“Same reason as you.”
Afraid of marriage? Me? Who has managed a good job, a great condo, and single motherhood without a husband, thank you? I remember the discussion we had, Jack and me, about power and control. I don’t want to think Jack is right.
“I’m not afraid. Uh-uh. Oh, no. Don’t turn this around on me, Jack. I told you why I haven’t married, and it has everything to do with not finding the right guy. That’s not scared; it’s smart. As for Anne, Bill is the right guy. He loves her.”
“I love you,” Jack says mildly, just part of the argument.
“And I love you, but that is for another discussion.” Determined, I change the subject. “The immediate issue is Margo’s family. They’re staying through the week. She’s looking for vacancies in Watch Hill. Any suggestions?” He wouldn’t know about vacancies, but he would know about the best places to stay. Margo wouldn’t step foot inside a place like The Swan. The thought makes me smile.
“What’s wrong with the house?” he asks.
“Nothing, but you saw the size of the boys. Both of them are approaching six feet, and the guest room bed is a very old double. All those legs?” I give a doubting sputter.

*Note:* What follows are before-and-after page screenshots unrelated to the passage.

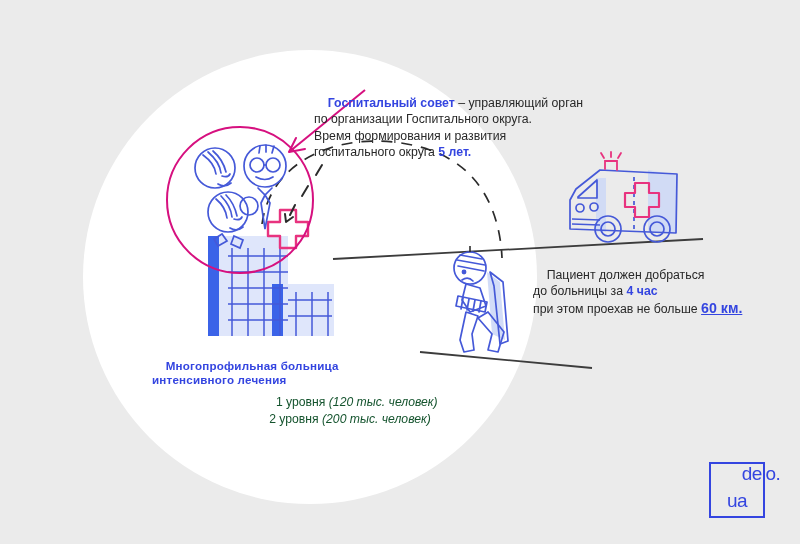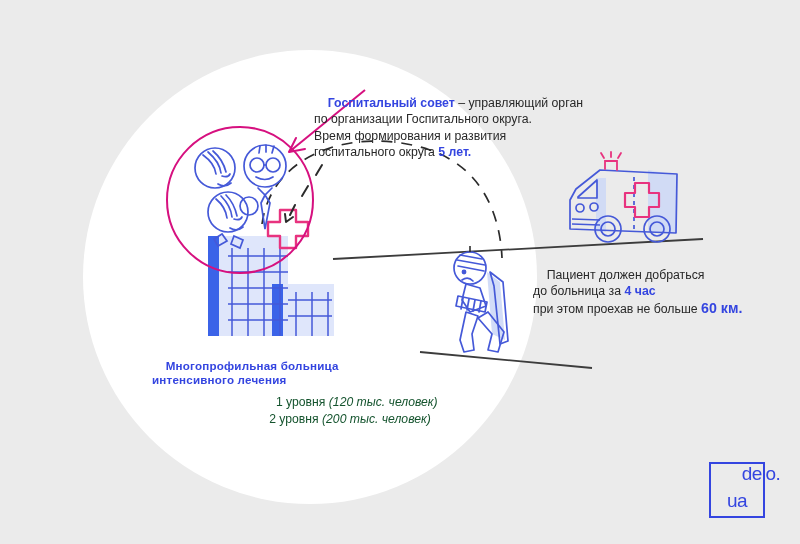--- a/index.html
+++ b/index.html
@@ -263,7 +263,7 @@
 
   <div class="txt" id="patient-text">
     <span>Пациент должен добраться</span>
-<span>до больница за </span><span class="accent-blue">4 час</span>
+<span>до больницы за </span><span class="accent-blue">4 час</span>
 <span>при этом проехав не больше </span><span class="accent-km">60 км.</span>
   </div>
 

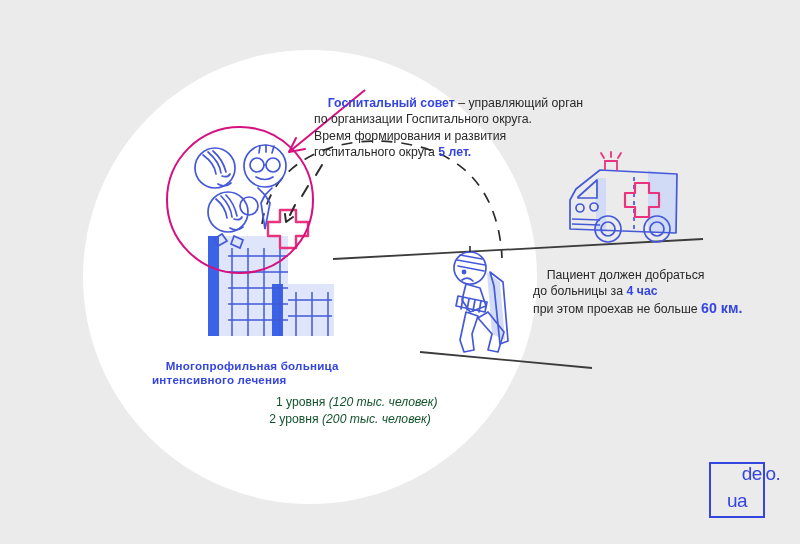--- a/index.html
+++ b/index.html
@@ -52,6 +52,7 @@
     color: #3445e0;
     font-weight: bold;
     font-size: 14.2px;
+    text-decoration: underline;
   }
   #hospital-label {
     left: 152px;

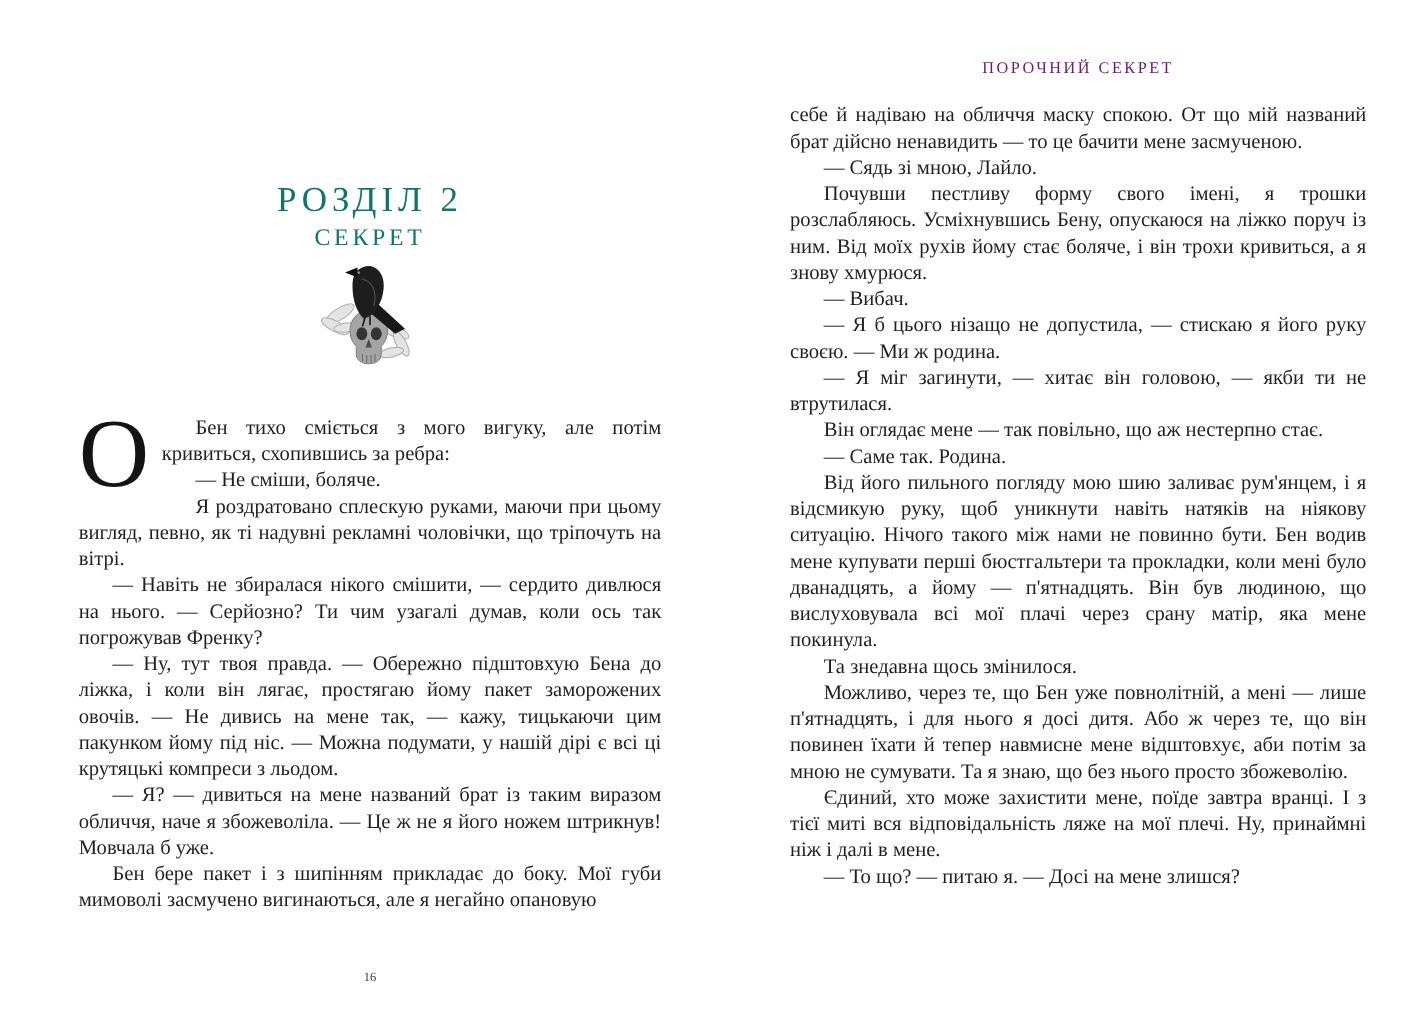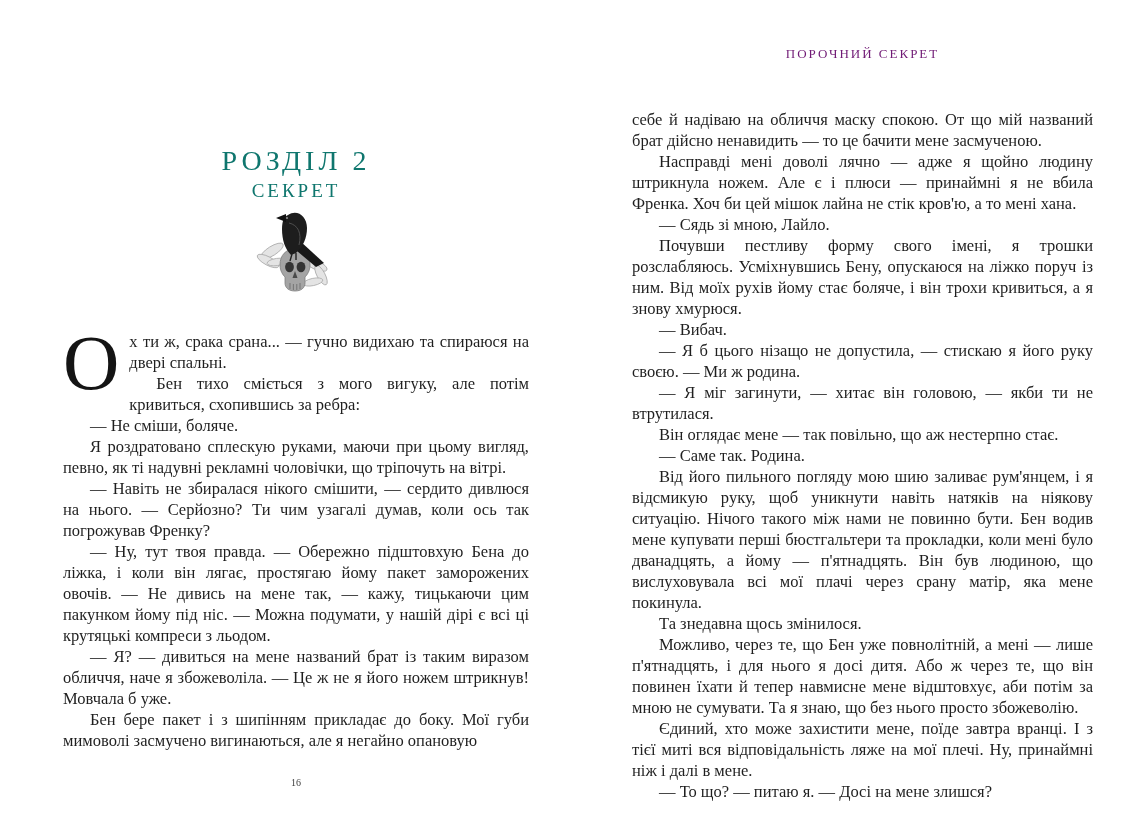--- a/index.html
+++ b/index.html
@@ -45,7 +45,7 @@
     hyphens: auto;
   }
   .page-left  .body-text { top: 331px; }
-  .page-right .body-text { top: 81px; margin-top: 28px; }
+  .page-right .body-text { top: 81px; }
   .body-text p { margin: 0; text-indent: 27px; }
   .body-text p.noindent { text-indent: 0; }
 

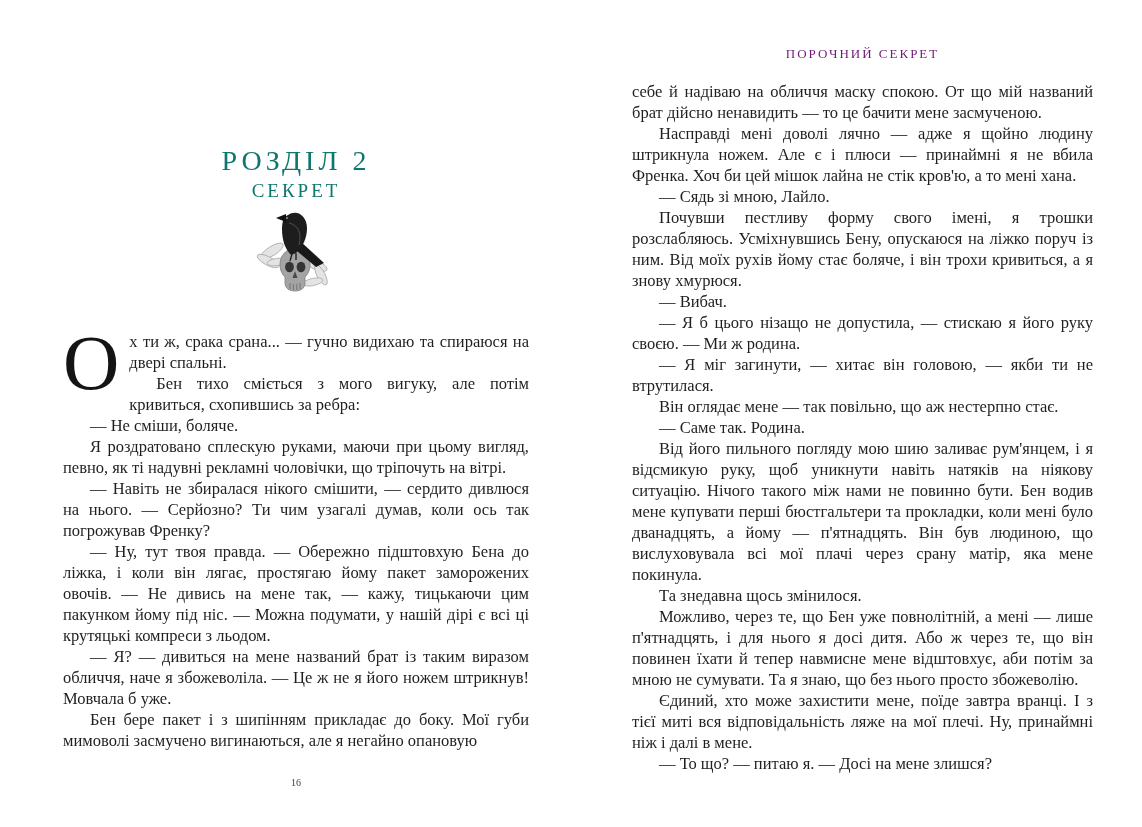--- a/index.html
+++ b/index.html
@@ -130,7 +130,6 @@
     <div class="body-text">
       <div>
           <p class="noindent">себе й надіваю на обличчя маску спокою. От що мій названий брат дійсно ненавидить — то це бачити мене засмученою.</p>
-          <p>Насправді мені доволі лячно — адже я щойно людину штрикнула ножем. Але є і плюси — принаймні я не вбила Френка. Хоч би цей мішок лайна не стік кров'ю, а то мені хана.</p>
           <p>— Сядь зі мною, Лайло.</p>
           <p>Почувши пестливу форму свого імені, я трошки розслабляюсь. Усміхнувшись Бену, опускаюся на ліжко поруч із ним. Від моїх рухів йому стає боляче, і він трохи кривиться, а я знову хмурюся.</p>
           <p>— Вибач.</p>

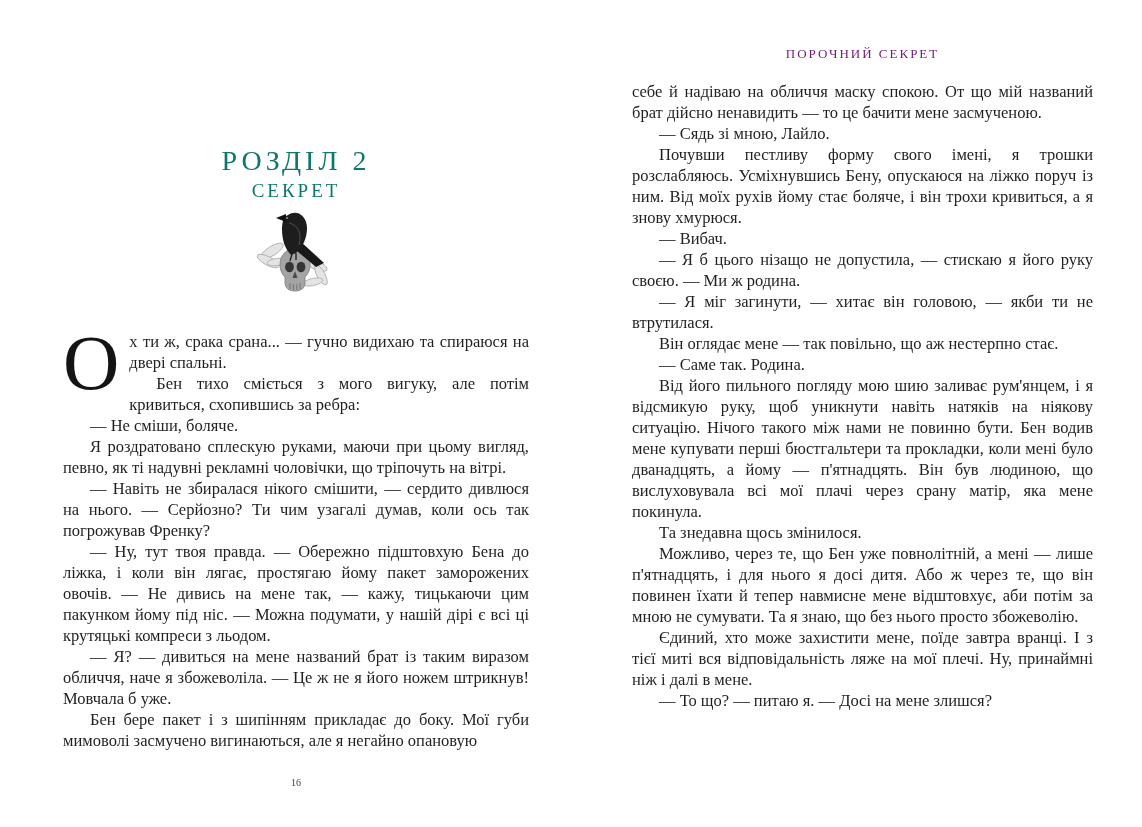--- a/index.html
+++ b/index.html
@@ -107,7 +107,7 @@
 
     <div class="body-text">
       <p class="noindent">
-        <span class="dropcap">О</span><span>х ти ж, срака срана... — гучно видихаю та спираюся на двері спальні.</span>
+        <span class="dropcap">О</span>
       </p>
       <div>
           <p>Бен тихо сміється з мого вигуку, але потім кривиться, схопившись за ребра:</p>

“That’s a nice problem to have,” Jack says with something akin to envy. He might have liked a brother, might have liked a big family having to crowd into a house. “A first-world problem. Can’t they squeeze in for a few nights?”
“Not Margo’s boys.”
“So use my house.”
“For Margo’s boys?” I ask in surprise. Jack doesn’t know them, barely knows Margo after all this time. He doesn’t owe her any favors.
But, of course, he would be doing the favor for me. What he says next, though, turns that around.
“For you and Joy,” he says, like it’s a no-brainer, like I should have been thinking this myself. “You and Joy stay with me. Then Margo and her family can be with Anne.” When I stare at him in alarm, he shrugs. “I have room.”
“You have dreams.”
“Those, too, but think about it, Mal. Joy would love it. She kept Guy with her the whole time she was at the clinic. He’s dying to sleep with her.”
“He told you that?”
“Very clearly.”
“I’mnot sleeping with Guy.”
The look he gives me now says that I’m daft. “Why would you? Guy sleeps with Joy, you sleep with me.”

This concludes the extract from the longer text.